Indiana Jones and the Kingdom of the Crystal Skull


I really looked forward to seeing this film. I first saw Raiders of the Lost Ark and, like many filmgoers, I was swept away by the brilliance of its capture of the thrills of old-time movie serials and pumping them up into a Hollywood blockbuster. Over the next few years I saw the film four more times, and even regularly bought the Marvel comic book which chronicled the adventures of archaeology professor Indiana Jones.

The next two films weren't quite as magical and I saw them once and not again, so I hadn't seen an Indiana Jones film in any form for close to twenty years until yesterday, and I'm glad to report that the reunion was more than satisfactory. Indiana Jones and the Kingdom of the Crystal Skull, while having a title that is a few words more than necessary, is a lot of fun, and more than fits in the tetralogy that was created by George Lucas and directed by Steven Spielberg.

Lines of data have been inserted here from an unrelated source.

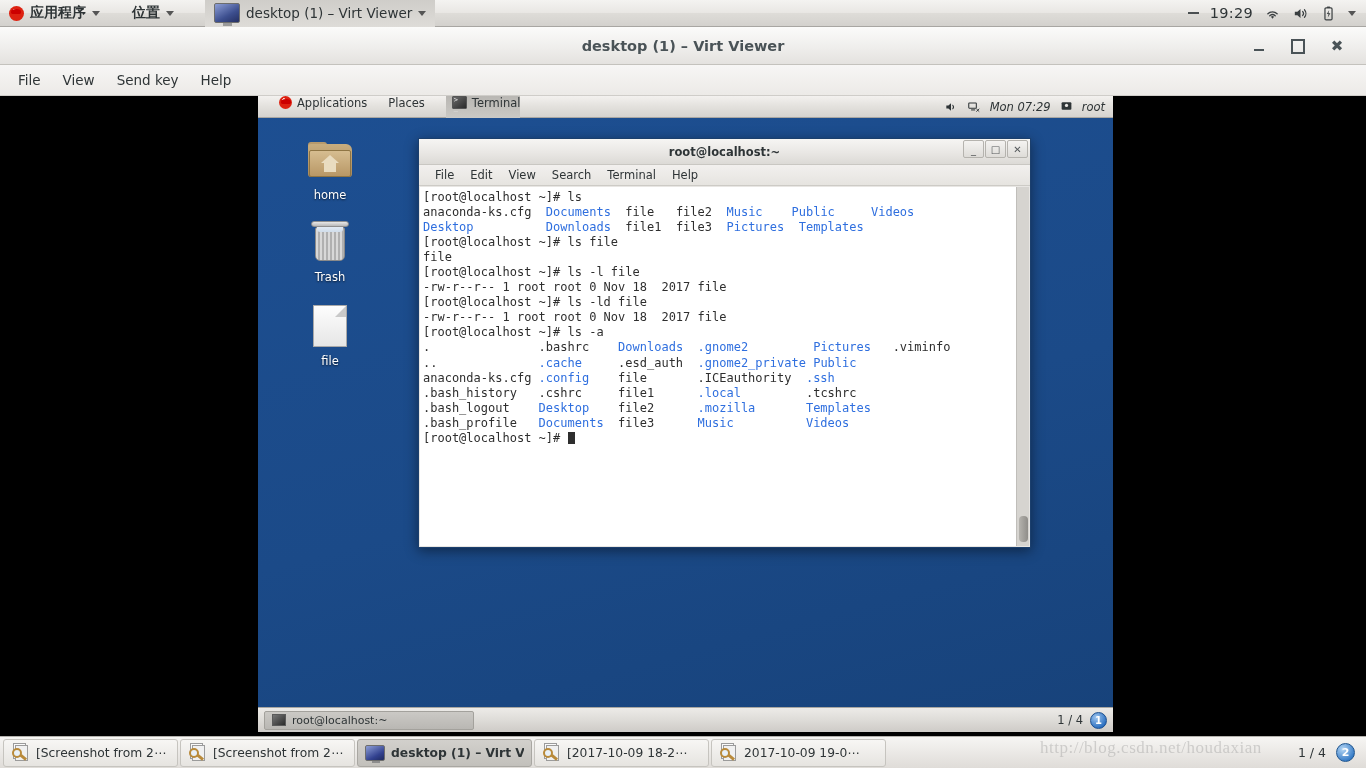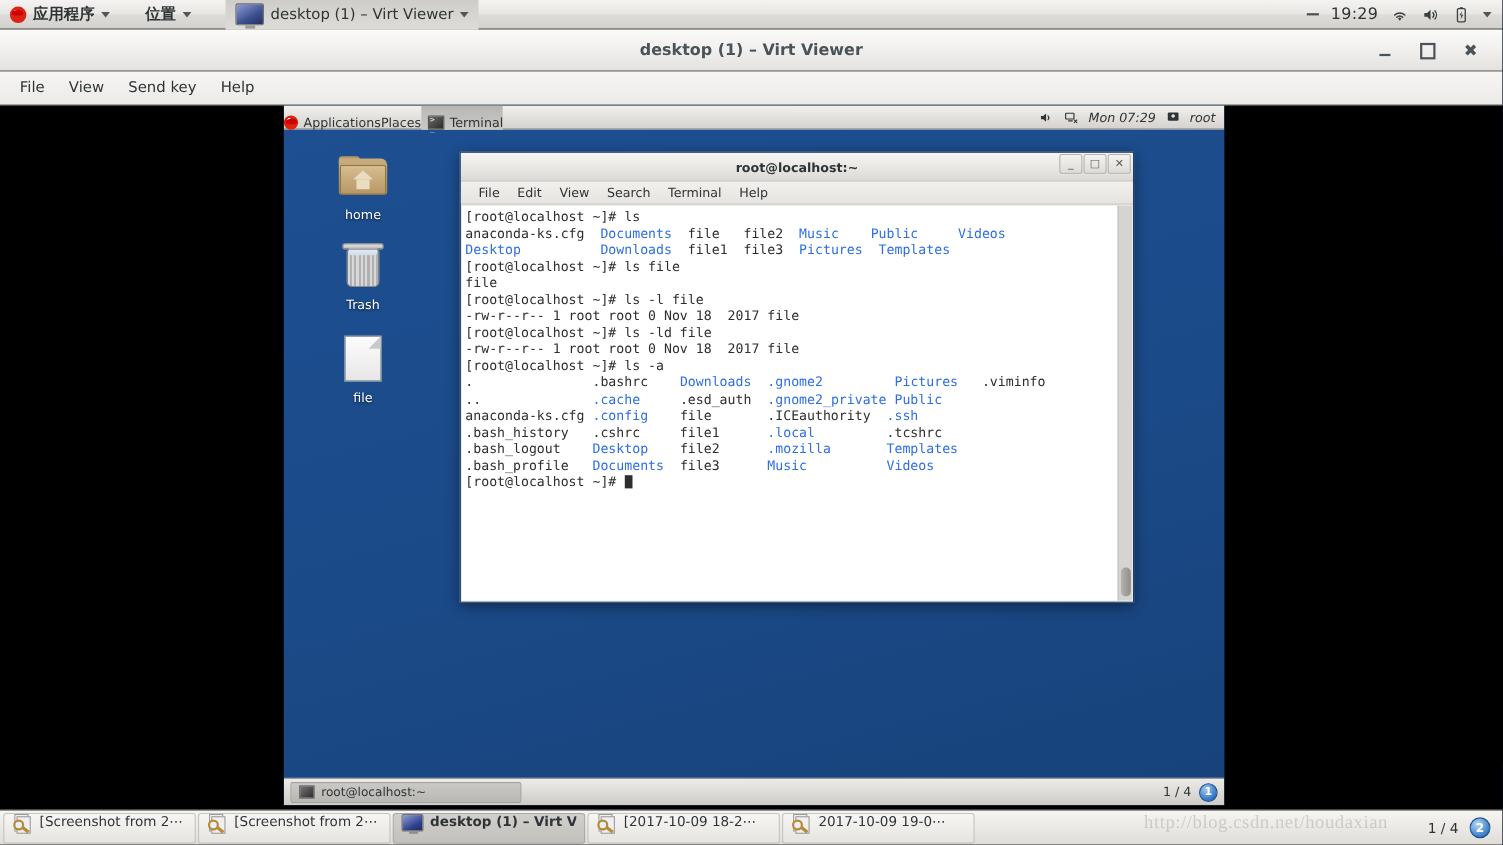--- a/index.html
+++ b/index.html
@@ -62,21 +62,21 @@
     overflow: hidden;
   }
   .guest-bg { position:absolute; inset:0; background: linear-gradient(165deg,#1d4f92 0%, #1b4a88 55%, #17427a 100%); }
 
   .gpanel {
     position: absolute; left: 0; top: 0; width: 855px; height: 22px;
     background: linear-gradient(180deg,#f3f1ef 0%,#e3e1dd 50%,#d6d3cf 100%);
     border-bottom: 1px solid #aaa7a2;
     display: flex; align-items: center; font-size: 11.5px; color: #2e3436;
   }
-  .gp-item { display: flex; align-items: flex-end; gap: 5px; padding: 0 0; height: 22px; }
+  .gp-item { display: flex; align-items: flex-start; gap: 5px; padding: 0 0; height: 22px; margin-left: 21px; }
   .gp-item.win { background: linear-gradient(180deg,#b9b7b3,#cbc9c5); padding-left: 6px; }
   .gp-right { margin-left: auto; display: flex; align-items: center; gap: 9px; padding-right: 8px; font-style: italic; }
   .term-thumb { width: 15px; height: 13px; background: linear-gradient(140deg,#6b6b6b,#2a2a2a); border:1px solid #555; border-radius:1px; position:relative; }
   .term-thumb::after { content:"> _"; position:absolute; left:1px; top:-1px; font-family:"DejaVu Sans Mono",monospace; font-size:7px; color:#e8e8e8; }
 
   .dicon { position: absolute; width: 70px; text-align: center; color: #fff; font-size: 11.5px; text-shadow: 0 1px 2px rgba(0,0,0,.7); }
   .dicon .glyph { height: 48px; display: flex; align-items: center; justify-content: center; margin-bottom: 4px; }
   .dicon .cap { display: block; }
 
   .folder { width: 44px; height: 36px; position: relative; }
@@ -146,21 +146,21 @@
   .minithumb { width: 14px; height: 12px; background: linear-gradient(140deg,#777,#2b2b2b); border:1px solid #5a5a5a; }
 
   
   .host-task {
     position: absolute; left: 0; bottom: 0; width: 1366px; height: 32px;
     background: linear-gradient(180deg,#f6f5f3 0%,#eceae7 45%,#dfdcd8 100%);
     border-top: 1px solid #b3b1ac;
     display: flex; align-items: center; padding: 0 3px; gap: 2px;
   }
   .ht-btn {
-    height: 28px; flex: 0 0 auto; width: 175px; display:flex; align-items:flex-start; gap: 6px;
+    height: 28px; flex: 0 0 auto; width: 175px; display:flex; align-items:center; gap: 6px;
     padding: 0 7px; font-size: 12.3px; color: #2e3436; white-space: nowrap; overflow: hidden;
     background: linear-gradient(180deg,#f7f6f4,#e6e4e0); border: 1px solid #c6c4bf; border-radius: 3px;
   }
   .ht-btn.active { background: linear-gradient(180deg,#d2d0cc,#c2c0bb); border-color:#a9a7a2; font-weight: 600; }
   .ht-btn.small { width: 150px; }
   .ht-right { margin-left: auto; display:flex; align-items:center; gap: 10px; padding-right: 8px; font-size: 12.5px; color:#2e3436; }
   .ht-label { overflow:hidden; text-overflow: clip; }
 
   .icon-shot { width:19px; height:19px; position:relative; flex:0 0 auto; }
   .icon-shot .sheet { position:absolute; left:2px; top:0; width:13px; height:16px; background:#fafafa; border:1px solid #9b9b9b; }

This one is set in 1957, and confronts head-on the fact that the actor who has inhabited Indy, Harrison Ford, is sixty-five years old. Jones and his sidekick, Mac (Ray Winstone) have been kidnapped by Russian agents who want him to help find the mummified remains of an alien from the Roswell, New Mexico incident in 1947. The head commie is smoothly played by Cate Blanchett, "Stalin's fair-haired girl," a scientist who is dabbling in parapsychological warfare. It seems that the aliens have a crystal skeleton, and the skull has all sorts of powers. As with the other Jones pictures, there's a little bit of fact mixed in with a whole lot of fantasy. There is a crystal skull in the British Museum, which Jones mentions, and they are Meso-American artifacts. As to their interstellar origins and powers, well, that is the stuff of cinema.

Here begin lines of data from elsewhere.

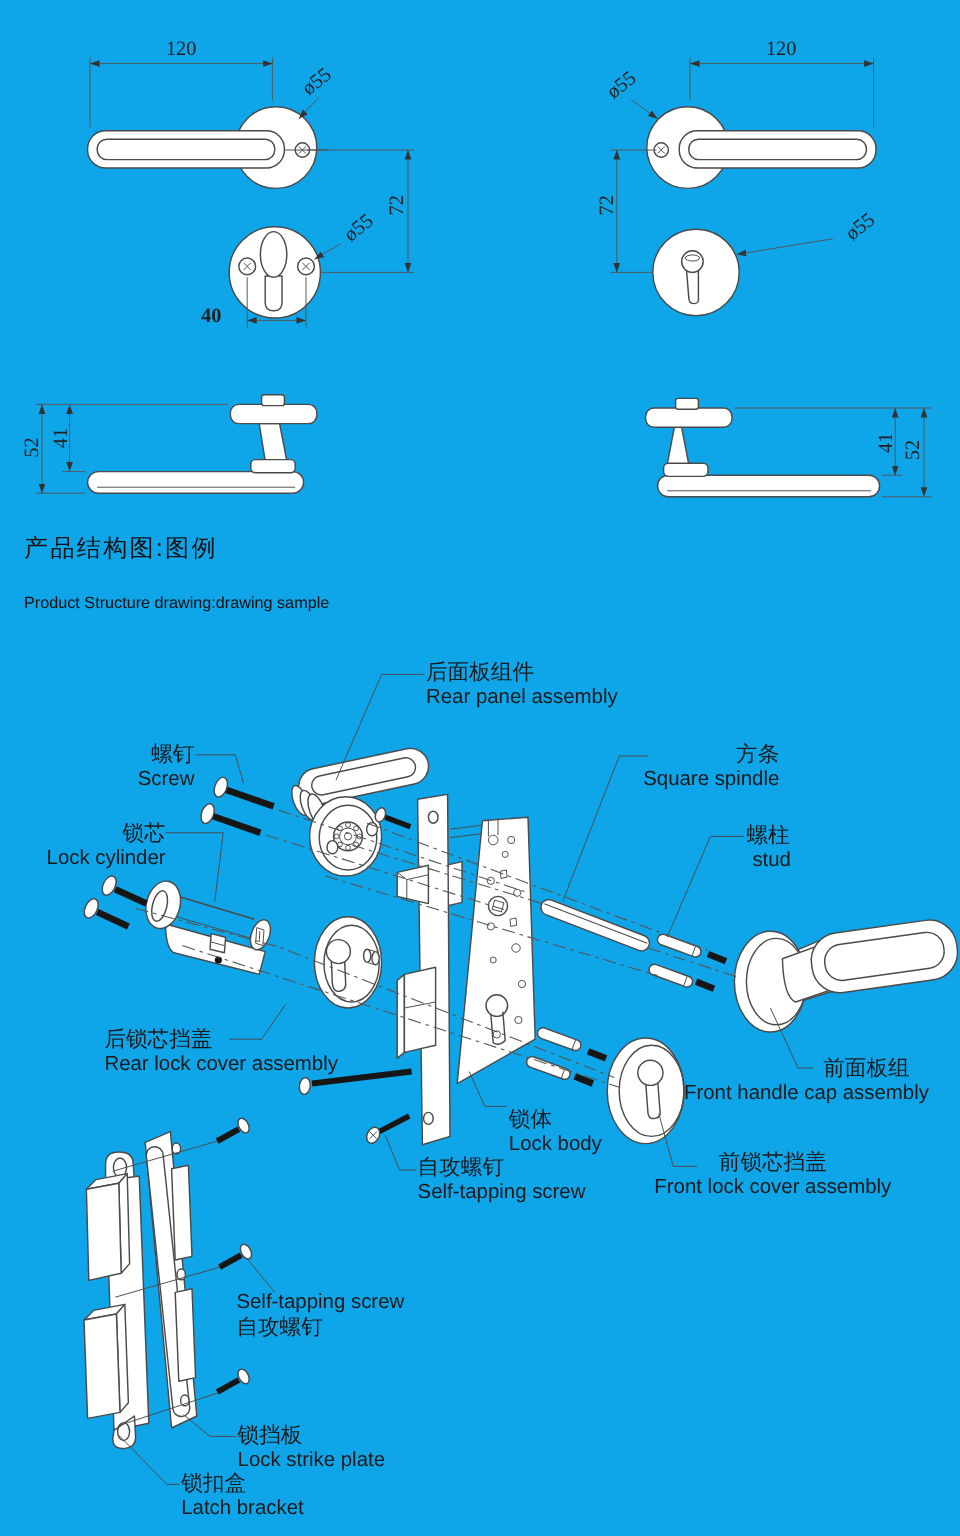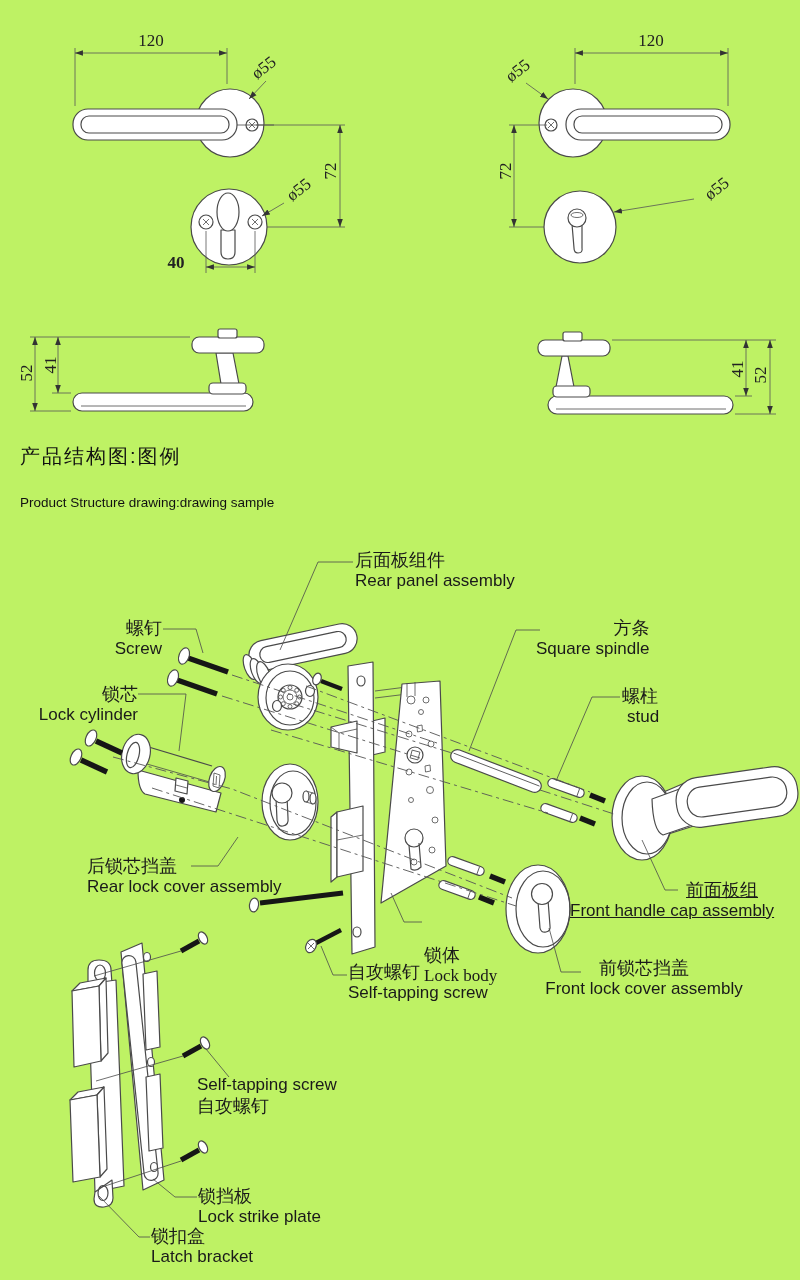--- a/index.html
+++ b/index.html
@@ -1,16 +1,16 @@
 <!DOCTYPE html>
 <html><head>
 <meta charset="utf-8">
 <style>
   html,body{margin:0;padding:0;background:#fff;}
-  #app{position:relative;width:800px;height:1280px;background:#bef264;overflow:hidden;
+  #app{position:relative;width:800px;height:1280px;background:#0ea5e9;overflow:hidden;
        font-family:"Liberation Sans",sans-serif;}
   #art{position:absolute;left:0;top:0;}
   .plabel{position:absolute;color:#1a1a1a;white-space:nowrap;}
   .plabel .zh{font-size:18px;line-height:22px;}
   .plabel .en{font-size:17px;line-height:20px;}
   .ra{text-align:right;}
   .ctr{text-align:center;}
   .dim{position:absolute;font-family:"Liberation Serif",serif;font-size:17px;color:#222;
        white-space:nowrap;width:34px;height:18px;text-align:center;line-height:18px;}
   .r90{transform:rotate(-90deg);}
@@ -356,31 +356,31 @@
 <div class="plabel" style="left:622px;top:685px;">
   <div class="zh">螺柱</div>
   <div class="en" style="margin-left:5px;">stud</div>
 </div>
 
 <div class="plabel" style="left:87px;top:855px;">
   <div class="zh">后锁芯挡盖</div>
   <div class="en">Rear lock cover assembly</div>
 </div>
 
-<div class="plabel" style="left:424px;top:944px;font-family:Liberation Serif, serif;">
+<div class="plabel" style="left:424px;top:921px;">
   <div class="zh">锁体</div>
   <div class="en">Lock body</div>
 </div>
 
 <div class="plabel" style="left:348px;top:961px;">
   <div class="zh">自攻螺钉</div>
   <div class="en">Self-tapping screw</div>
 </div>
 
-<div class="plabel ra" style="left:570px;top:879px;width:188px;text-decoration:underline;">
+<div class="plabel ra" style="left:570px;top:879px;width:188px;">
   <div class="zh">前面板组</div>
   <div class="en">Front handle cap assembly</div>
 </div>
 
 <div class="plabel ctr" style="left:545px;top:957px;width:198px;">
   <div class="zh">前锁芯挡盖</div>
   <div class="en">Front lock cover assembly</div>
 </div>
 
 <div class="plabel" style="left:197px;top:1075px;">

Jones escapes (when doesn't he?) and ends up teaming up with a kid, Mutt Williams (Shia LaBoeuf) who needs his help rescuing an old colleague who has found a crystal skull in the Amazon jungles. Jones ends up back in the clutches of Blanchett, and reunited with Marion Ravenwood (Karen Allen) his old flame from Raiders. There are lots of adventures to come, with perilous chases, man-eating ants, spooky Peruvian cemeteries, and spills down waterfalls. I loved it all. These pictures, after all, are essentially B-pictures on steroids, and have the goofy charm of their inspiration, whether it be serials, pulp novels, or 1950's comic books.

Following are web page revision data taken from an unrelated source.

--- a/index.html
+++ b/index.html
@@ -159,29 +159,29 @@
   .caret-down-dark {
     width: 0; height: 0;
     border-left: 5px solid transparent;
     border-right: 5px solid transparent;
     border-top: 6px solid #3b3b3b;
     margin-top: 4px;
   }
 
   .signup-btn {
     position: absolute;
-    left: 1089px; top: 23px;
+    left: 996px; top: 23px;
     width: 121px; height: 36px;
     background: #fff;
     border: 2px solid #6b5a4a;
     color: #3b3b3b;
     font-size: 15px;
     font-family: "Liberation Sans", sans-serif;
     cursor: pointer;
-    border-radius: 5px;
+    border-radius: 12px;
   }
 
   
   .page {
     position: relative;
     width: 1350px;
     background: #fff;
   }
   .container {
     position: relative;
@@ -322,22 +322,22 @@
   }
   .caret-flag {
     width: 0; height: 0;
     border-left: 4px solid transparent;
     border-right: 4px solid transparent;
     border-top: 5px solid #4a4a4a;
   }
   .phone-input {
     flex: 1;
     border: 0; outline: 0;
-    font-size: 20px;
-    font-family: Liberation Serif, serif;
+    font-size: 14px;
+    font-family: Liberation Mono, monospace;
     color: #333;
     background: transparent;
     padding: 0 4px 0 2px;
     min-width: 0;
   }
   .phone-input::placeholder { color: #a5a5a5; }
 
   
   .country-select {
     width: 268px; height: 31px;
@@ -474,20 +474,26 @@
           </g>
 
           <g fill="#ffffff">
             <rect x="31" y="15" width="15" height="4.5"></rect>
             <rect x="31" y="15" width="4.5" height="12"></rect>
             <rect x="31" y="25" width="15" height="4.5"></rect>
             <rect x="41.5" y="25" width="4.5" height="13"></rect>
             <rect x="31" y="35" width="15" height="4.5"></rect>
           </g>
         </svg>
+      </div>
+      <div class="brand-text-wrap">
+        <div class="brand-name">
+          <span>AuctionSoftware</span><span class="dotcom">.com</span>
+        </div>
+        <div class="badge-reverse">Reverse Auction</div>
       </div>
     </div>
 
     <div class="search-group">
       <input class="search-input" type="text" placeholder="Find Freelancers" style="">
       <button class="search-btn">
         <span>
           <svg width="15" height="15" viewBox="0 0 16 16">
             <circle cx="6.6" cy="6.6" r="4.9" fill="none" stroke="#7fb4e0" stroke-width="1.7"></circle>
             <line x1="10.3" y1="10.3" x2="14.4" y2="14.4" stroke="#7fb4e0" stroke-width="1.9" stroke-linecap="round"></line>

I especially liked how the zeitgeist of the fifties was captured. It's not so much the real fifties, but the fifties we know from pop culture. We get a fake town in the desert that is used to measure destruction from atomic tests, LaBoeuf riding on his motorcycle in a clear quote from The Wild One, and Blanchett in a very engaging performance as the villainous Soviet. It's a very cagey performance, avoiding the trap of falling into a Boris-and-Natasha "moose and squirrel" impression. I also thought Ford was having fun wearing Indy's fedora again, and thought he and LaBoeuf had terrific chemistry. I'd be fine with the both of them teaming up again for another adventure.

The ending of the picture, which some have found problems with, is a bit of a muddle. I won't give too much away, but it would seem to refer to the writing of Jacques Vallee, a ufologist who speculated that so-called alien sightings were of beings not from outer space, but from other dimensions. This all ties in together when you consider that Vallee was the basis for the character played by Francois Truffaut in Spielberg's Close Encounters of the Third Kind.

There are some things that don't work. Winstone's role as Jones' sidekick has a subplot that stretches credulity and seems to have been added purely to move the plot. Also at times there are too many gags referring to the old films, such as a scene of about five minutes that is totally unnecessary except it works in Jones' fear of snakes. But those are minor quibbles. Indiana Jones and the Kingdom of the Crystal Skull was a great joy to watch. It's been over twenty-four hours since I've seen it and I'm still savoring some of the scenes.